Solar PV's ability to provide peak power makes it attractive for meeting daytime power needs when electricity demand is highest. Peak power is the most costly; at peak power rates in the most expensive electricity markets in the U.S., such as California, solar PV is cost competitive today.

Without storage, solar PV is off line at night and when sunshine is unavailable, e.g., during cloudy periods. In the future, as higher grid penetration levels for solar PV are reached, this intermittency may be a concern for utilities. At current penetration levels, backup generation is not an issue, but, for high penetration levels of solar PV, the technology may need to be paired with firming generators, particularly in regions with intermittent sunshine. Back-up generation will increase system-wide costs by a marginal amount that has not yet been fully evaluated.

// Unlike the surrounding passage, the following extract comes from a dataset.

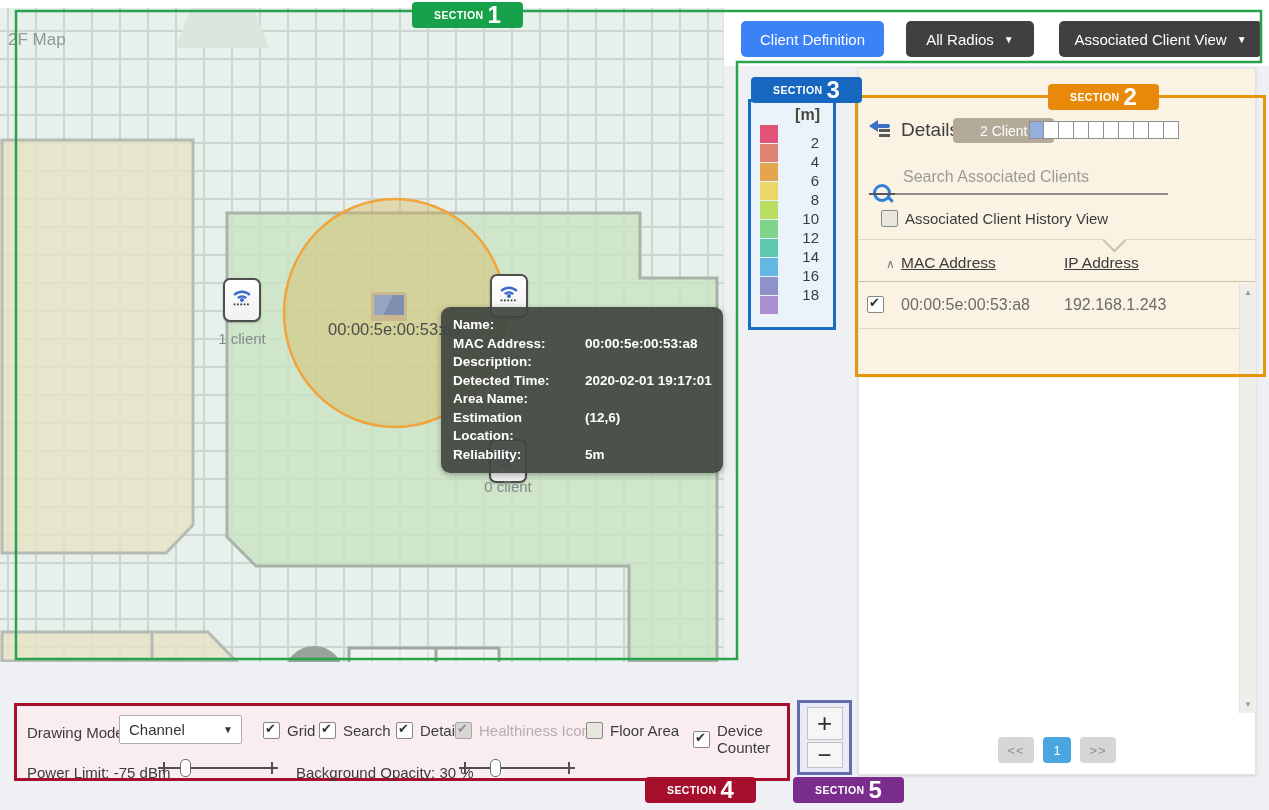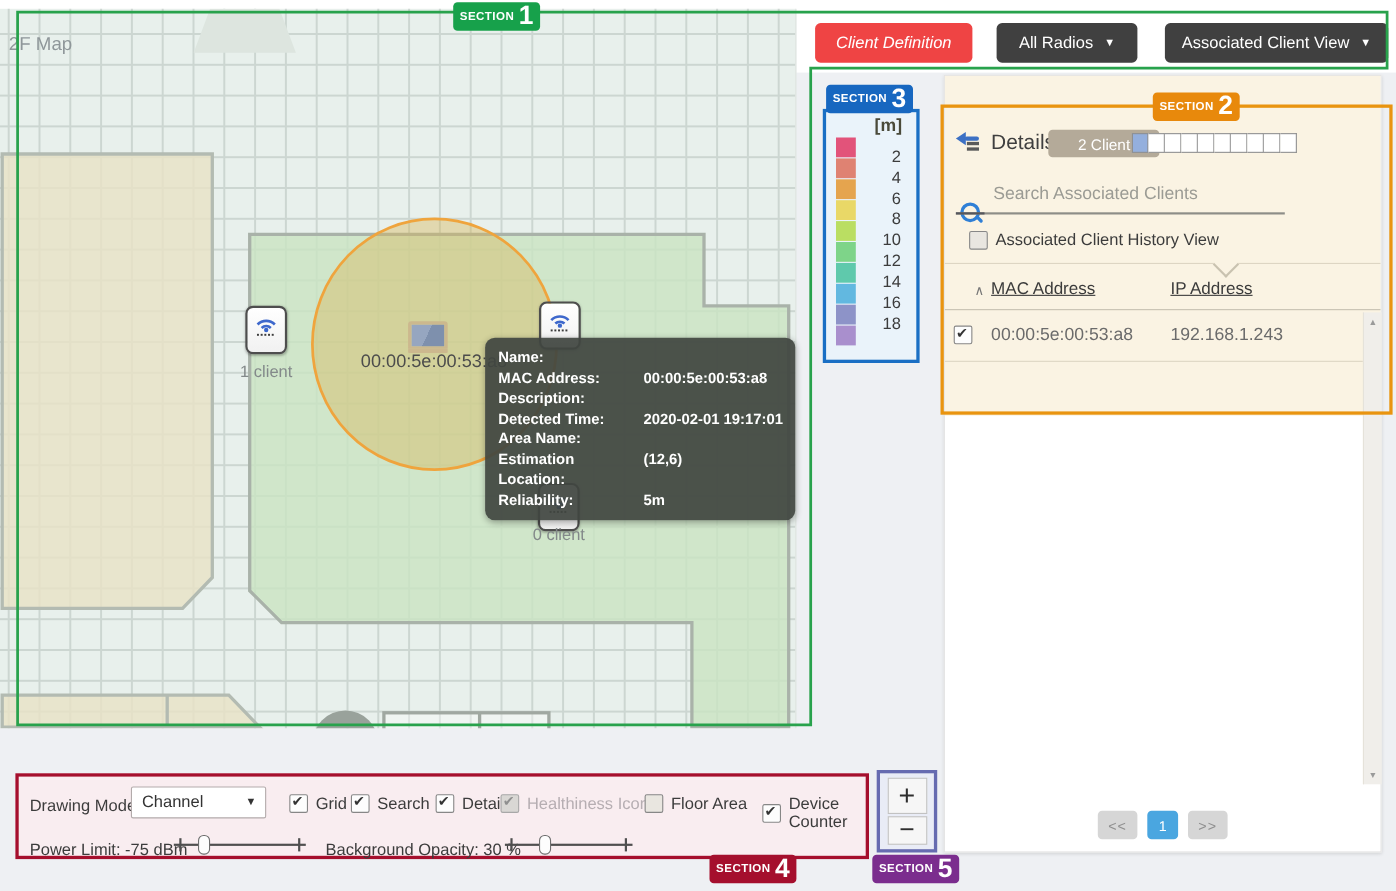"SECTION" .s-badge { padding: 0 6px -> 0 22px }
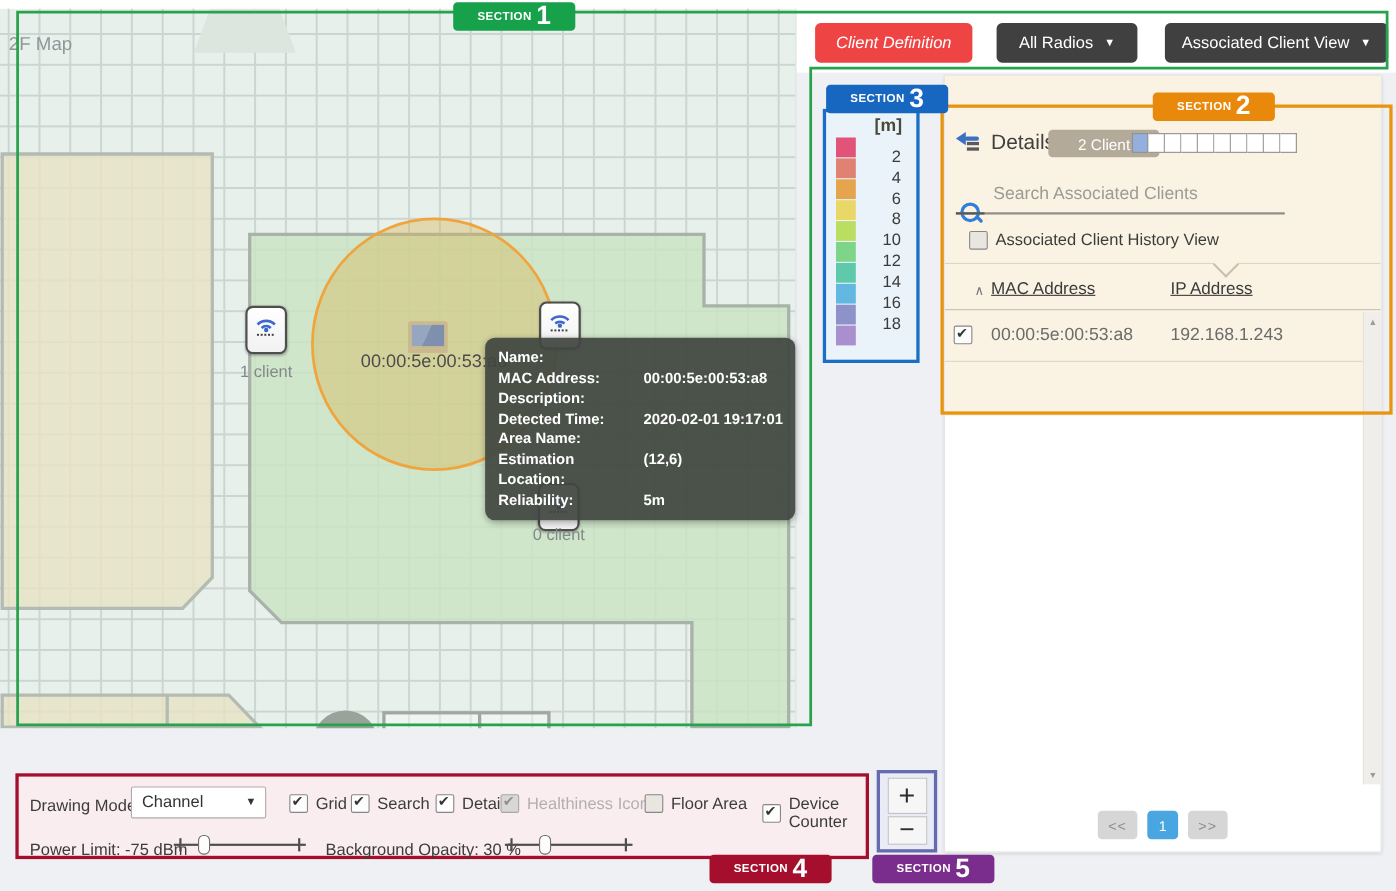"Client Definition" .btn-blue { background: #ef4444 -> #3b82f6; font-style: italic -> none }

A major shift in markets would be needed to scale PV to the gigaton level. More than 80% of new worldwide solar PV capacity in 2008 was installed in four countries: the U.S., Germany, Japan, and Spain. Owing to the maturity of the electricity market, total installed demand in the U.S. is projected to rise by only 190 GW by 2020, meaning that the gigaton goal cannot be achieved in the U.S. solely by satisfying new demand with PV or even by replacing much of the existing capacity with solar systems. Expanding PV penetration to meet the gigaton goal would require not only expanding established markets around the world like Germany and Japan but extending deep into emerging markets like China and India. Already the bulk of solar module manufacturing capacity is in China and India although most of what is produced is exported.

A gigaton-scale expansion of solar PV would add an estimated 1.5 million direct jobs.